University Asks Faculty and Staff to Document Community Engagement, Public Service

To better understand the full extent of the University’s community engagement and public service efforts, Duquesne is now using Collaboratory—a secure web-based platform—to document its community-based work, projects and research.

Bill Generett
Bill Generett

“Community engagement and public service are essential ways by which we live and deliver on the Duquesne University mission. Our work in those areas accomplishes goals related to our work in and with the community,” Bill Generett, vice president for community engagement, said. “Because Collaboratory helps us work together in innovative ways to address complex community problems, it is vital that people enter all of their institutional community engagement efforts into the database.”

The Collaboratory platform connects campus-wide information about community engagement and public service relationships, resources, activities and outcomes in one public, searchable database. The information will help external constituents better understand the depth of our work and mutually beneficial partnerships.
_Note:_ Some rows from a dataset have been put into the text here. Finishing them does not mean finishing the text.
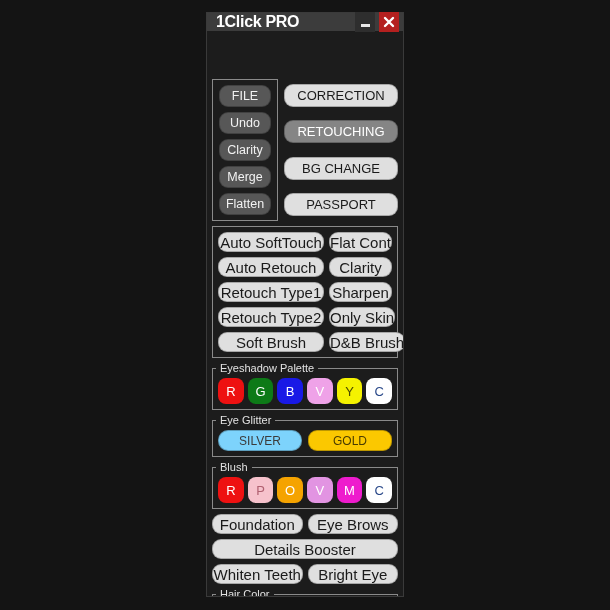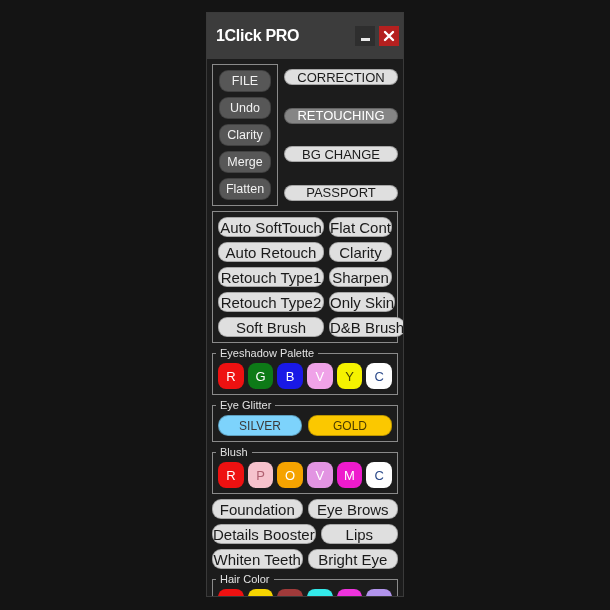--- a/index.html
+++ b/index.html
@@ -30,7 +30,7 @@
 
   
   #title-bar {
-    height: 46px;
+    height: 18px;
     background: #3c3c3c;
     display: flex;
     align-items: center;

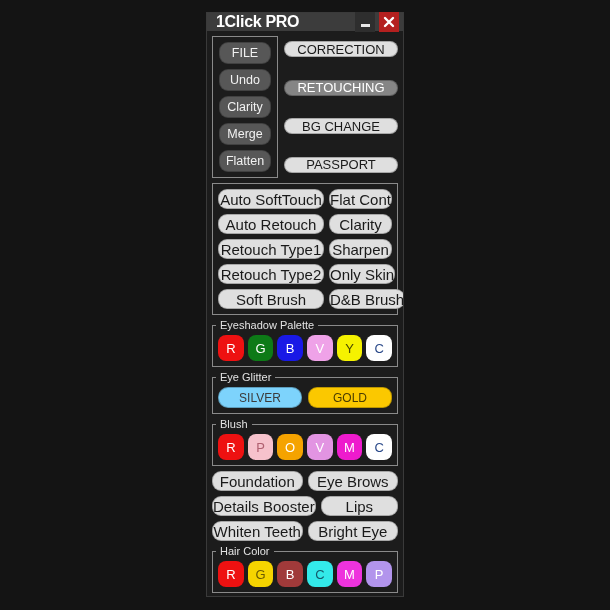--- a/index.html
+++ b/index.html
@@ -80,6 +80,7 @@
     flex-direction: column;
     gap: 5px;
     overflow: hidden;
+    margin-top: 43px;
   }
 
   .group {

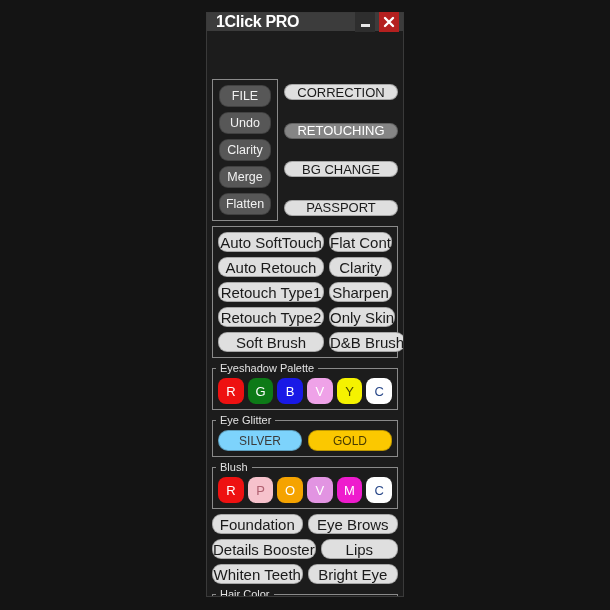--- a/index.html
+++ b/index.html
@@ -161,7 +161,7 @@
     box-sizing: border-box;
   }
   #mode-buttons .btn {
-    height: 16px;
+    height: 23px;
     font-size: 13px;
     width: 100%;
   }

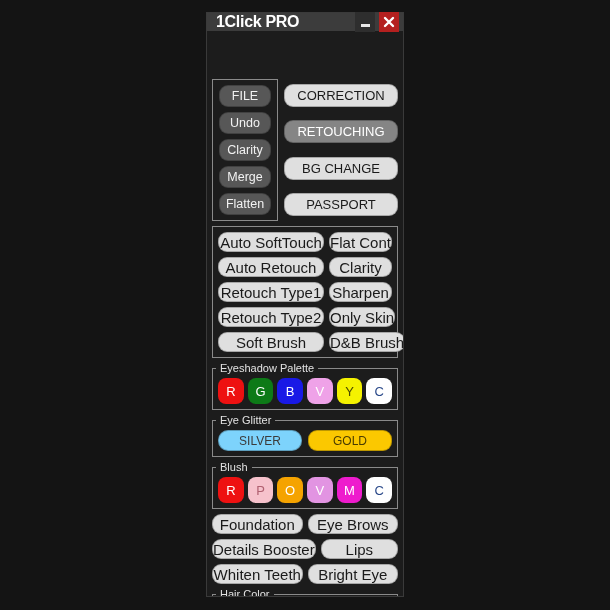--- a/index.html
+++ b/index.html
@@ -314,7 +314,6 @@
       </div>
       <div class="grid-row">
         <div class="btn light col-half">Details Booster</div>
-        <div class="btn light col-half">Lips</div>
       </div>
       <div class="grid-row">
         <div class="btn light col-half">Whiten Teeth</div>

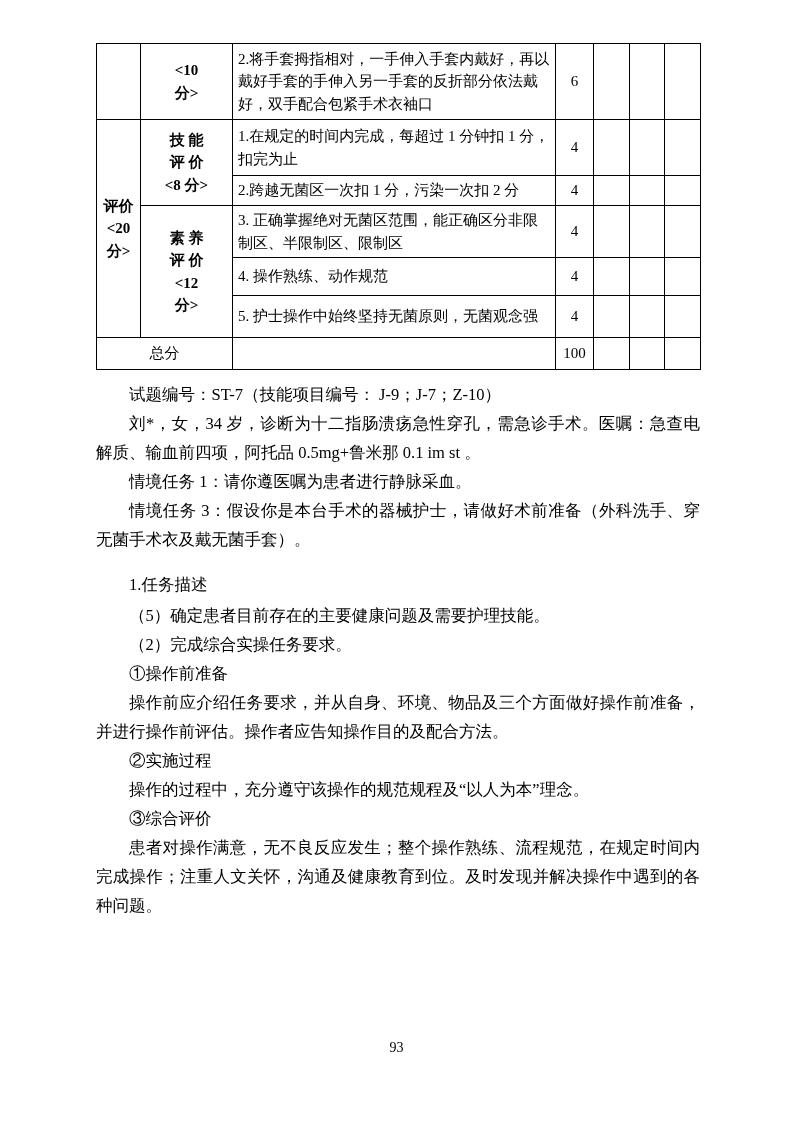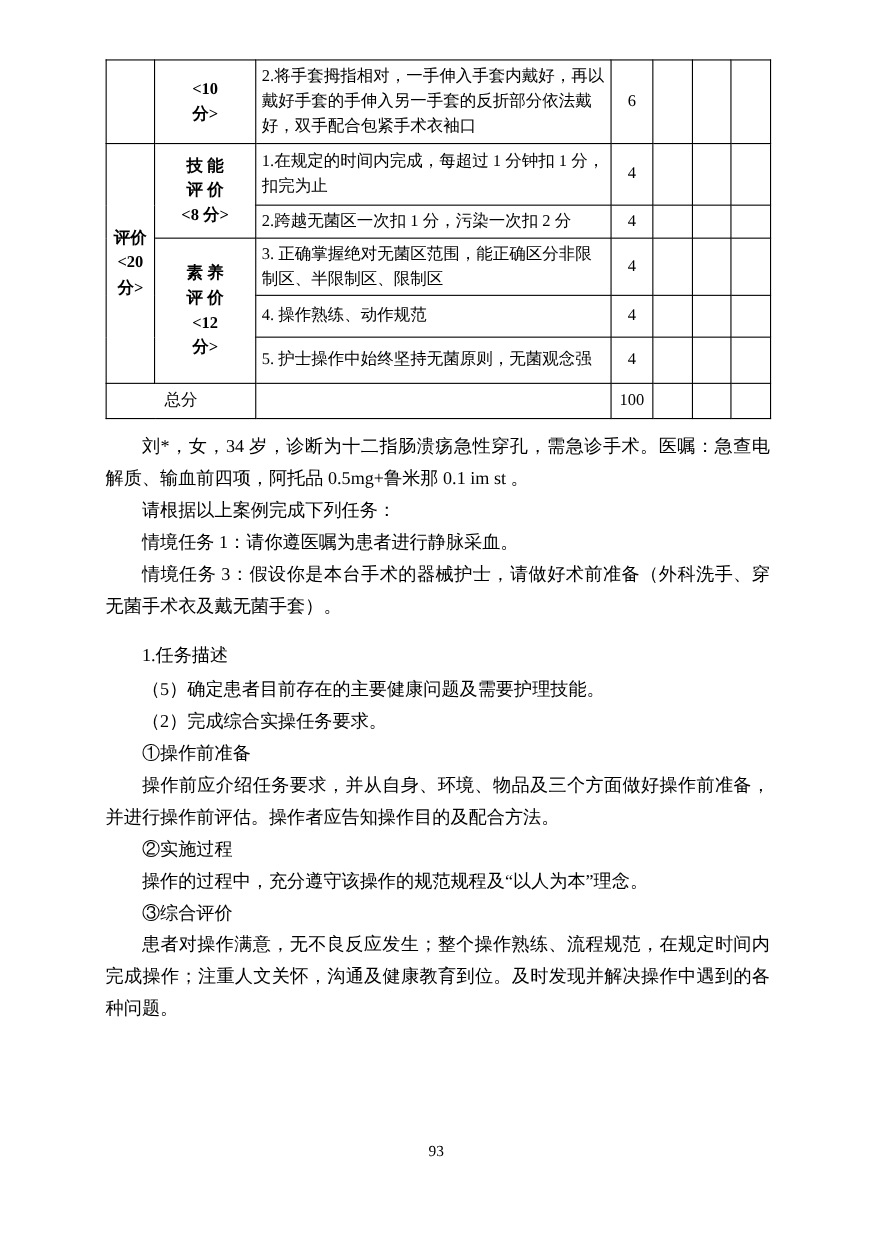--- a/index.html
+++ b/index.html
@@ -11,7 +11,7 @@
     color: #000;
     overflow: hidden;
   }
-  .page { padding: 54px 93px 0 96px; }
+  .page { padding: 43px 93px 0 96px; }
 
   
   table.assessment {

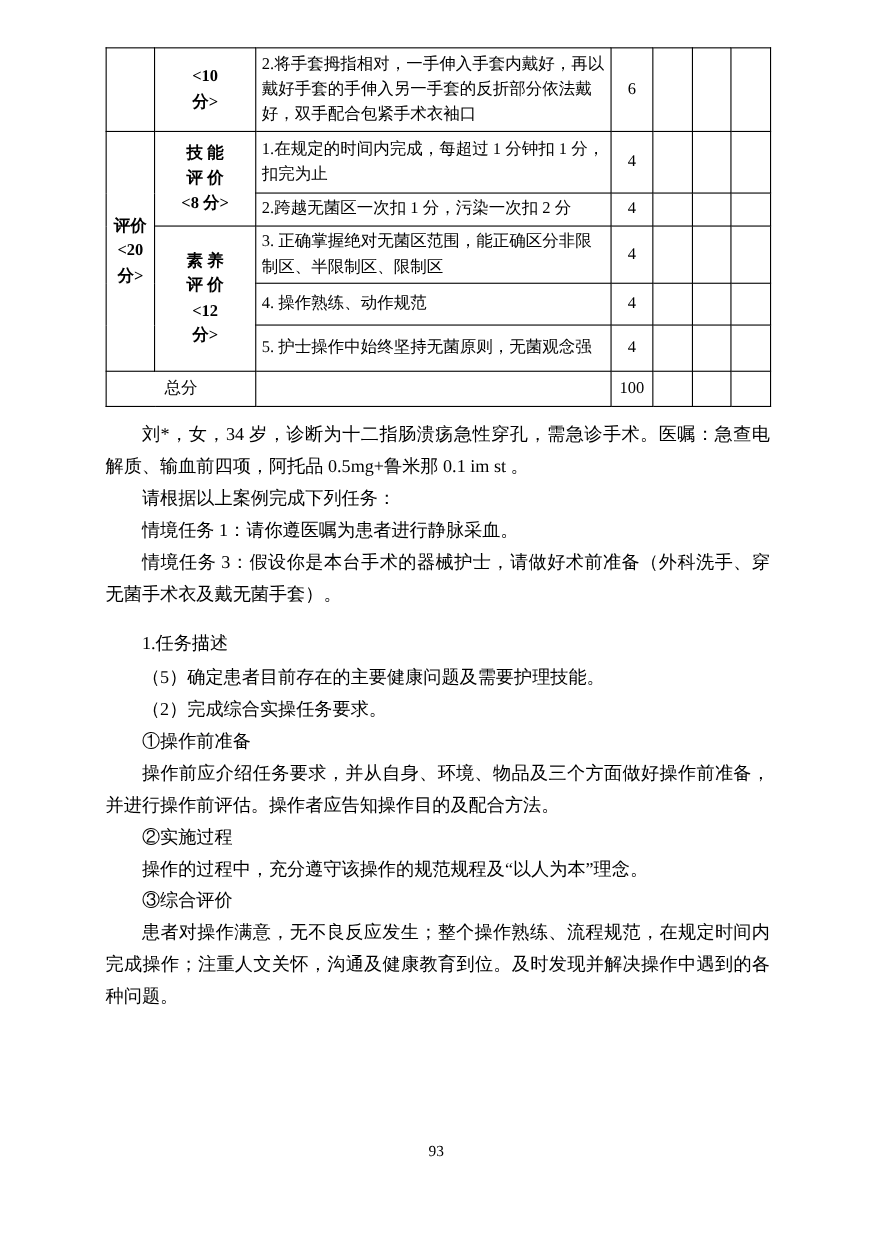--- a/index.html
+++ b/index.html
@@ -139,6 +139,7 @@
   </table>
 
   <div class="doc-body">
+    <p class="bold">试题编号：ST-7（技能项目编号： J-9；J-7；Z-10）</p>
     <p>刘*，女，34 岁，诊断为十二指肠溃疡急性穿孔，需急诊手术。医嘱：急查电解质、输血前四项，阿托品 0.5mg+鲁米那 0.1 im st 。</p>
     <p>请根据以上案例完成下列任务：</p>
 

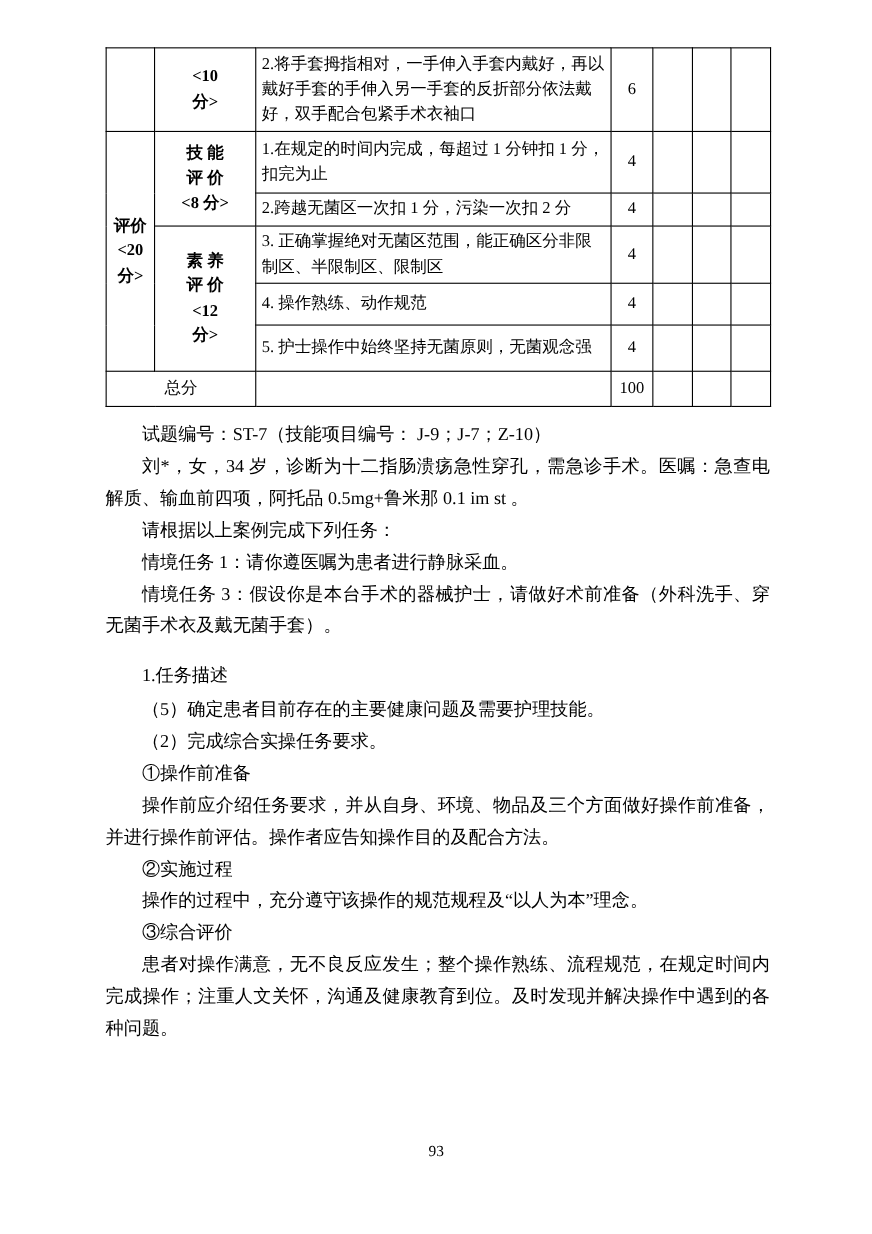--- a/index.html
+++ b/index.html
@@ -141,7 +141,6 @@
   <div class="doc-body">
     <p class="bold">试题编号：ST-7（技能项目编号： J-9；J-7；Z-10）</p>
     <p>刘*，女，34 岁，诊断为十二指肠溃疡急性穿孔，需急诊手术。医嘱：急查电解质、输血前四项，阿托品 0.5mg+鲁米那 0.1 im st 。</p>
-    <p>请根据以上案例完成下列任务：</p>
 
     <p><span class="bold">情境任务 1：</span><span>请你遵医嘱为患者进行静脉采血。</span></p>
     <p><span class="bold">情境任务 3：</span><span>假设你是本台手术的器械护士，请做好术前准备（外科洗手、穿无菌手术衣及戴无菌手套）。</span></p>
“Centralizing Duquesne’s community engagement data also will enhance reporting and grant writing, and greatly assist with accreditation processes,” Generett said.

The Office of Community Engagement (OCE) is developing a process to ensure that adding these details to Collaboratory is simple and convenient.

Dr. Jessica Mann, director of the Center for Community-Engaged Teaching & Research (CETR) in the OCE, is lead Collaboratory administrator at Duquesne. Faculty and staff are asked to provide Mann with a list of volunteer or community engagement activities by Saturday, Sept. 21.